Problem: Give back, exactly and with nothing added, the lines that run from the one containing "the directory for" to the final line below.

Data to examine:
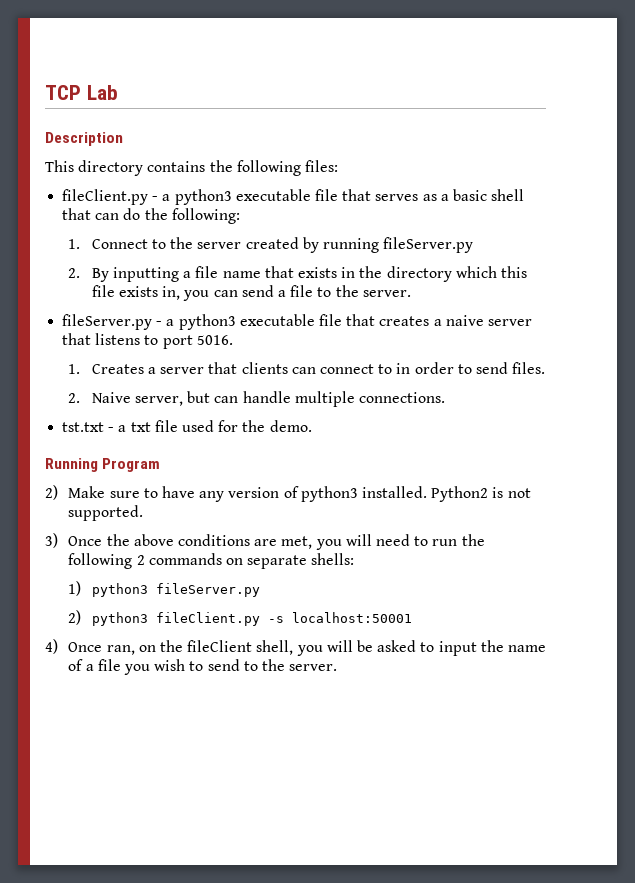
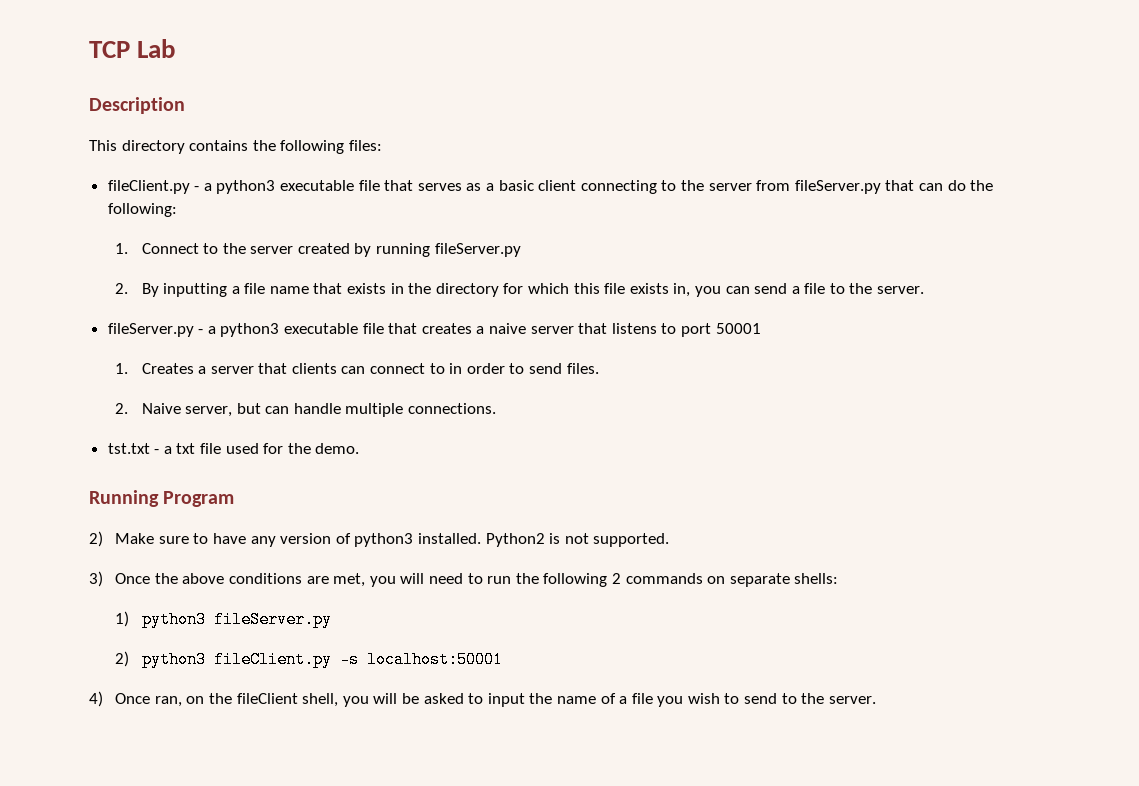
- fileClient.py - a python3 executable file that serves as a basic shell that can do the following:
+ fileClient.py - a python3 executable file that serves as a basic client connecting to the server from fileServer.py that can do the following:
- 2. By inputting a file name that exists in the directory which this file exists in, you can send a file to the server.
+ 2. By inputting a file name that exists in the directory for which this file exists in, you can send a file to the server.
- fileServer.py - a python3 executable file that creates a naive server that listens to port 5016.
+ fileServer.py - a python3 executable file that creates a naive server that listens to port 50001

Exercise solution:
+ 2. By inputting a file name that exists in the directory for which this file exists in, you can send a file to the server.
- fileServer.py - a python3 executable file that creates a naive server that listens to port 5016.
+ fileServer.py - a python3 executable file that creates a naive server that listens to port 50001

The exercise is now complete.